By reporting side effects, you can help provide more information on the safety of this medicine.
5. How to store EPIFLOXIN tablets
Keep this medicine out of the sight and reach of children.
This medicine does not require any special storage conditions; however, it is better to store EPIFLOXIN tablets in the original blister and packaging, in a dry place.
Do not use this medicine after the expiry date stated on the carton and on the aluminium sheet after "Exp.". The expiry date refers to the last day of that month.
Do not dispose of medicines via wastewater or household waste. Ask your pharmacist how to dispose of medicines you no longer use.

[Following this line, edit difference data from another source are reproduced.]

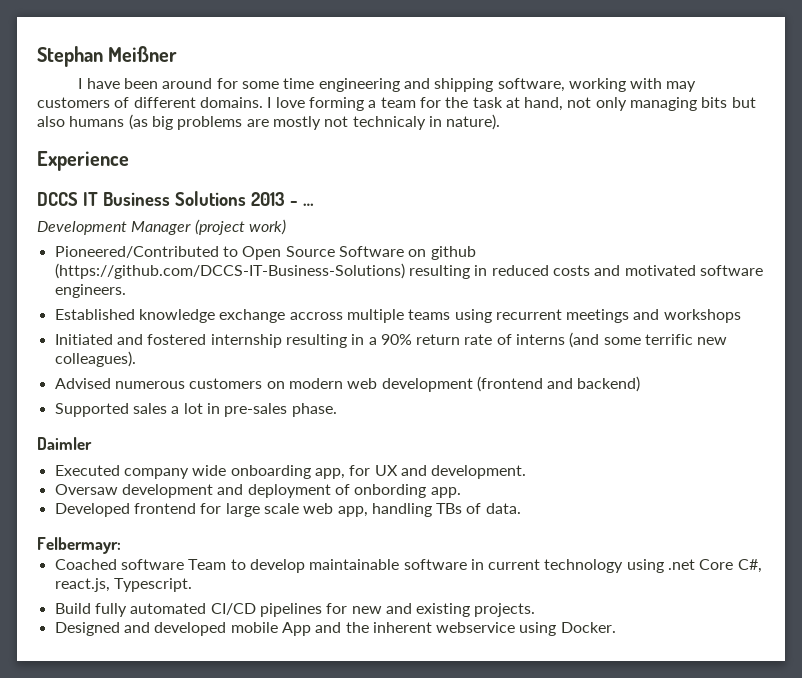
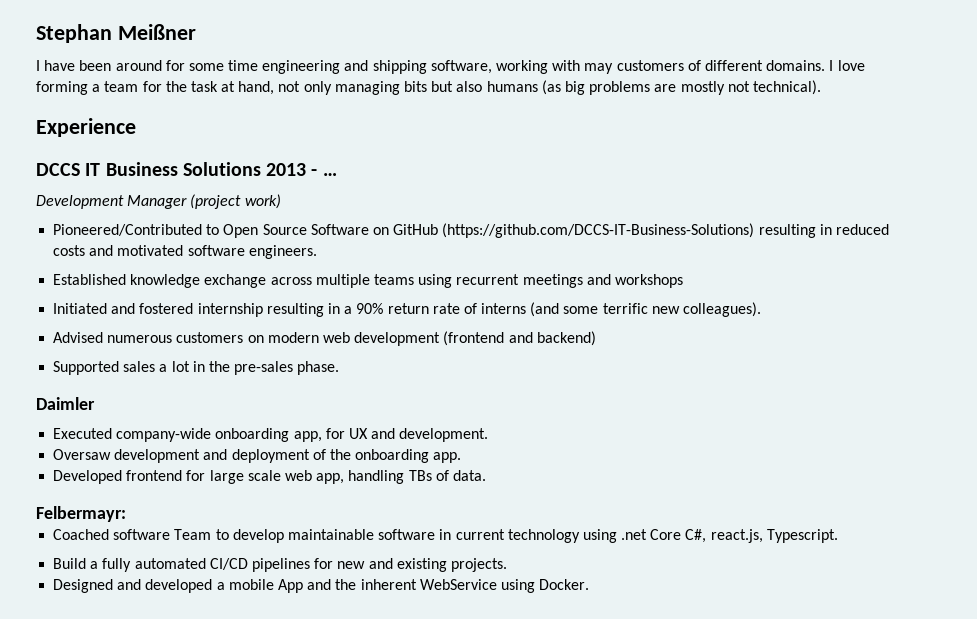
[352,114,501,130] technicaly in nature). -> [752,80,821,95] technical).
[430,246,476,260] github -> [393,224,439,235] GitHub
[289,312,343,320] accross -> [270,277,312,285] across
(220, 408) none -> [208,361,230,372] the
[123,465,227,479] company wide -> [116,428,212,442] company-wide
[354,484,427,498] onbording -> [329,449,430,463] the onboarding
(91, 608) none -> [90,561,99,569] a
(227, 629) none -> [216,582,225,590] a
[436,622,516,633] webservice -> [419,579,497,590] WebService

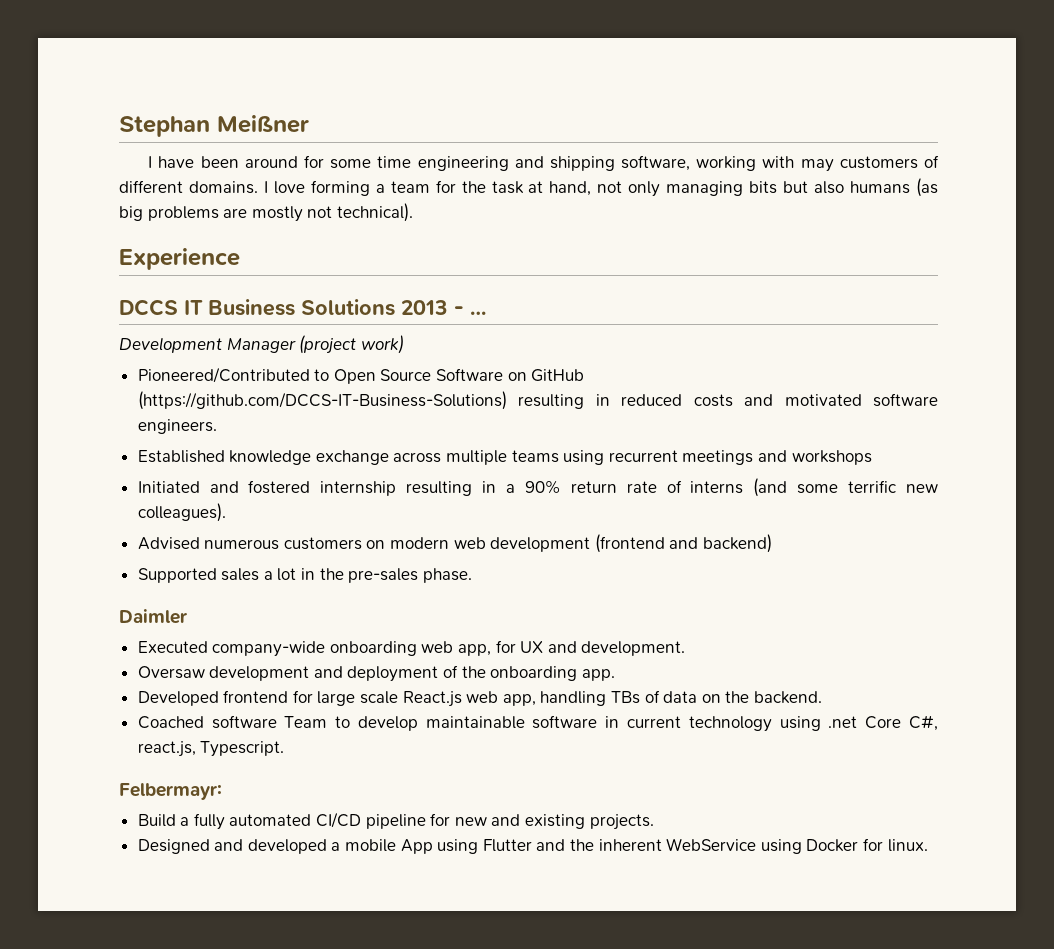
(290, 435) none -> [421,641,454,653] web
(281, 475) none -> [402,691,462,707] React.js
[452,470,486,481] [36,506,126,522] data. // Felbermayr: -> [663,691,822,704] data on the backend.
(838, 536) none -> [119,783,222,800] // Felbermayr:
[251,558,310,572] pipelines -> [365,814,426,829] pipeline
(303, 586) none -> [437,839,532,854] using Flutter
[539,579,590,590] Docker. -> [806,838,928,852] Docker for linux.

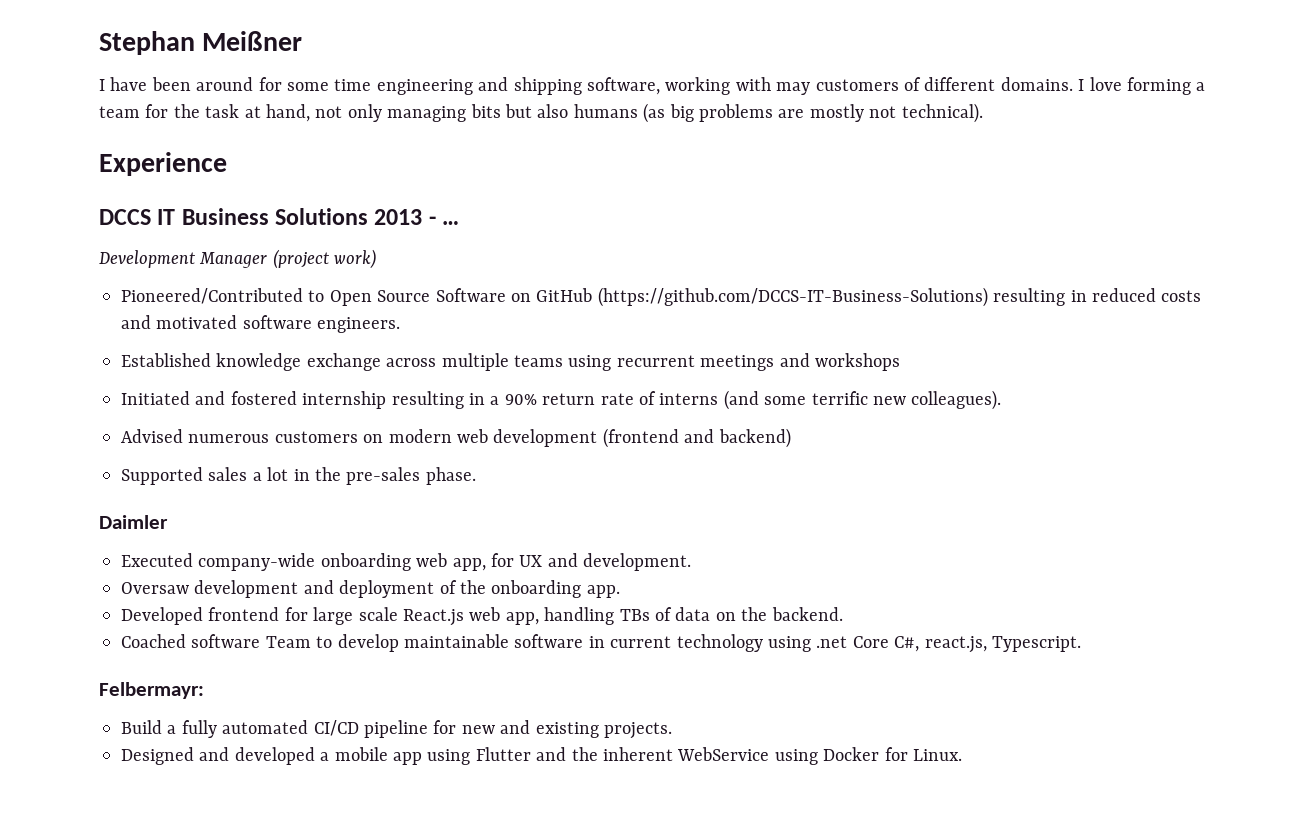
[400,839,433,854] App -> [393,752,422,765] app
[887,839,928,852] linux. -> [912,749,962,761] Linux.

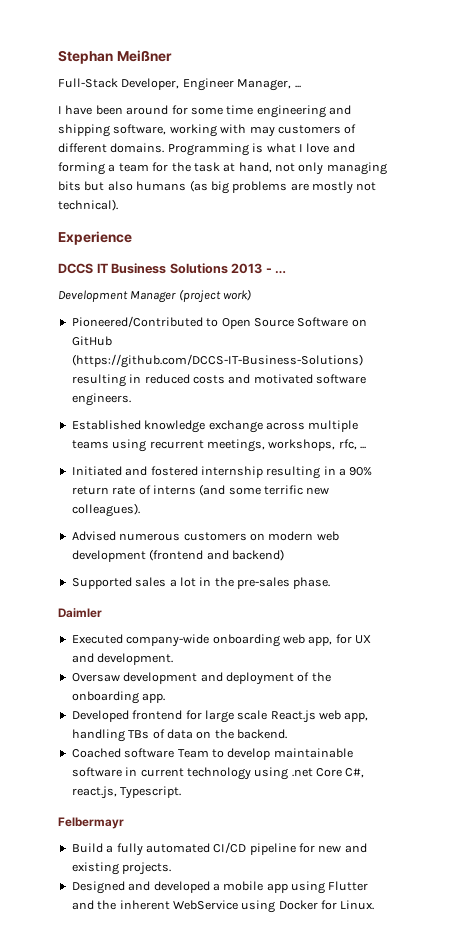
(303, 41) none -> [58,78,301,91] // Full-Stack Developer, Engineer Manager, ...
(1073, 84) none -> [167,143,296,156] Programming is what
(1122, 84) none -> [332,143,355,153] and
[700,353,900,371] meetings and workshops -> [206,439,366,452] meetings, workshops, rfc, ...
[99,682,204,699] Felbermayr: -> [58,817,124,829] Felbermayr

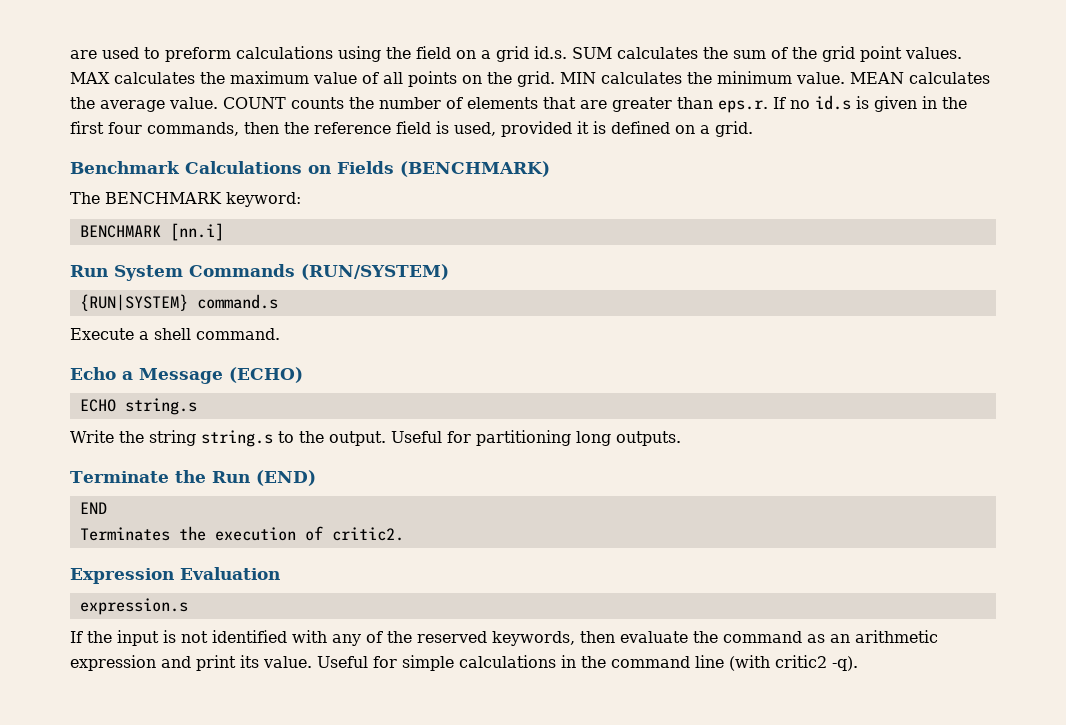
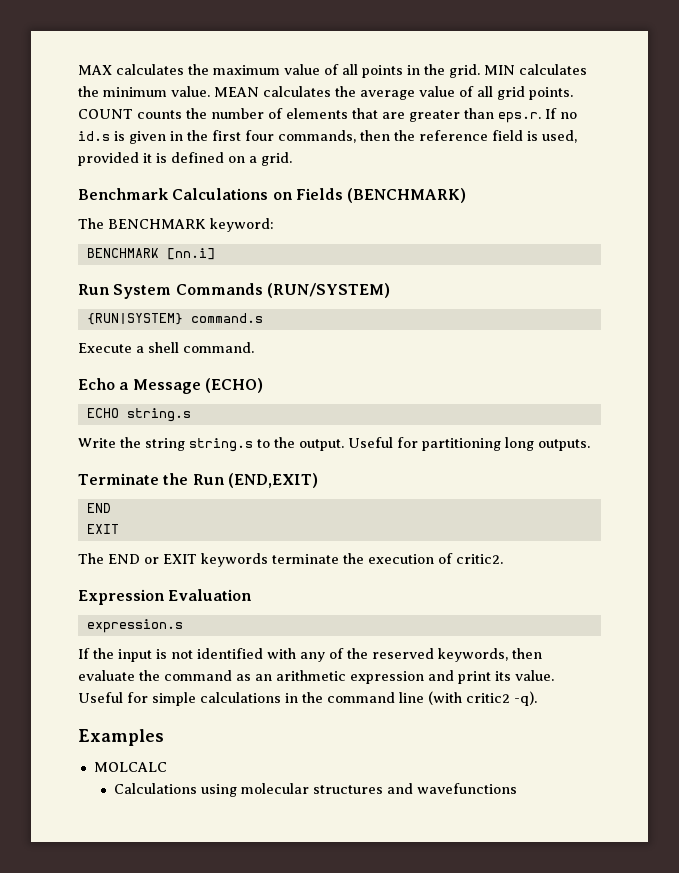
[70,46,962,62] are used to preform calculations using the field on a grid id.s. SUM calculates the sum of the grid point values. -> (78, 70) none
[462,75,482,84] on -> [407,65,420,75] in
[169,97,218,109] value. -> [419,86,573,100] value of all grid points.
[255,470,316,486] (END) -> [227,473,318,488] (END,EXIT)
[79,527,170,541] Terminates -> [86,524,119,534] [78,553,339,567] EXIT // The END or EXIT keywords terminate
(858, 663) none -> [78,729,164,746] [93,762,167,772] [113,783,517,797] // Examples // MOLCALC // Calculations using molecular structures and wavefunctions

This will help protect the environment.
6. PACKAGING CONTENTS AND OTHER INFORMATION
What EPIFLOXIN tablets contain
The active substance is levofloxacin. Each EPIFLOXIN 250 mg tablet contains 250 mg of levofloxacin and each EPIFLOXIN 500 mg tablet contains 500 mg of levofloxacin.
The other components are:
- For the tablet core: crospovidone, hypromellose, microcrystalline cellulose and sodium stearyl fumarate
- For the coating: hypromellose, titanium dioxide (E171), talc, macrogol, yellow iron oxide (E172) and red iron oxide (E172).
Description of the appearance of EPIFLOXIN tablets and packaging contents
EPIFLOXIN 250 mg film-coated tablets, pink in colour, oblong-shaped with a breakline. Pack size: 5 tablets.
EPIFLOXIN 500 mg film-coated tablets, pink in colour, oblong-shaped with a breakline. Pack size: 5 tablets.
Not all pack sizes may be marketed.
Marketing Authorization Holder
Epifarma S.r.l. - Via San Rocco, 6 - 85033 Episcopia (PZ)
Manufacturers
Doppel Farmaceutici S.r.l. - Via Volturno, 48 – 20089 Quinto de' Stampi – Rozzano (MI)
Doppel Farmaceutici S.r.l. - Via Martiri delle Foibe, 1 – 29016 Cortemaggiore (PC)
This patient information leaflet does not contain all the information available on this medicine. If you need further information or have any questions, please consult your doctor or pharmacist.